Hob did not attempt to divide his diary up into sections, and the headings are mine and added in order to make it an easier document to follow. With the same intention I have added his photographs, sketches and other miscellaneous documents where I feel to be most appropriate and, wherever possible, against a relevant diary entry. His collection of postcards have also been inserted into the main body of the diary wherever possible without ‘overpowering’ the diary entries. Nothing has been omitted, and the remainder of the postcards have been added in the appendices.

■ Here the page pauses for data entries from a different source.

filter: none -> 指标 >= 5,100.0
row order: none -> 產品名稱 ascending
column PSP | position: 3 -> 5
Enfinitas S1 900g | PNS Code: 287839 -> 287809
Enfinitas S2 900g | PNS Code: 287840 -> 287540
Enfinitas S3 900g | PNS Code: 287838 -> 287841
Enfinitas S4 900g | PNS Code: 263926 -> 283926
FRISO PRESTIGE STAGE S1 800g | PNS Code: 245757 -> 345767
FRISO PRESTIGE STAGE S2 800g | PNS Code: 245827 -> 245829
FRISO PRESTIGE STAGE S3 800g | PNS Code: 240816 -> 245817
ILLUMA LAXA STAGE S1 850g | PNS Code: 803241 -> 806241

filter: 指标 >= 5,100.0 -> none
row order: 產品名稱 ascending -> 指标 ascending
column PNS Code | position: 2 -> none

Sub-heading references in brackets in the diary (e.g. (in billets)) are my own interpretation from Hob’s text as to his environment at each location, and ‘in billets’ may well include ‘under canvas’ and ‘in dugout’.

[1] National Archives WO 95/1498/2

4 thoughts on “Introduction

  1. Hi – we’ve just launched our own WW1 blog of letters written by a Jack Widdicombe. He was also in the 1/5 London Rifle Brigade. I’m finding “Uncle Hob’s” diary so interesting to compare with Jack’s and look forward to comparing them over the next few years as we are blogging Jack’s letters in real time – 100 years to the day they were written. So far we’ve published two. The connection with Henry Williamson was only pointed out to me about 10 days ago. Jack was wounded on the first day of the Somme also and spent the rest of the war recuperating and retraining as a bomb instructor. Best wishes, Kath Shawcross

  2. How fascinating to read too about Jack Widdicombe’s war – I have added a link to this blog from our web page ‘Henry Williamson and the First World War’ (see link in side bar).

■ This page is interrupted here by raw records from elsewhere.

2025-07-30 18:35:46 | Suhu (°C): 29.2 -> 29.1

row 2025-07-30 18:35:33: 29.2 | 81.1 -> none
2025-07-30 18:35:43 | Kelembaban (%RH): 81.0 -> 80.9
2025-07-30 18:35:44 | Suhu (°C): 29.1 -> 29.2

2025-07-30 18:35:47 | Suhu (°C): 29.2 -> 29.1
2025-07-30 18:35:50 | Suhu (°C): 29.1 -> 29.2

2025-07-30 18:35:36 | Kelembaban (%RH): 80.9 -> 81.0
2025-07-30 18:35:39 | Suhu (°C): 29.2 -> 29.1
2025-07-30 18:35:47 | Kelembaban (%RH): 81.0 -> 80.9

  3. Brilliant material. My grandfather was LRB and I have been researching the LRB for the last 15 Brown enlisted 22.2.09; ‘Q’ Coy. and was in France 4.11.14 to 3.7.16 with 1st Bttn. I have a profile of all 848 ORs but very little about this chap.

    • Glad you are enjoying this. I have been corresponding with the Ploegsteert local archivist, and am thinking about taking a trip over there this year. Although M’selle Stella is no longer ‘with us’ her descendants still live in the village.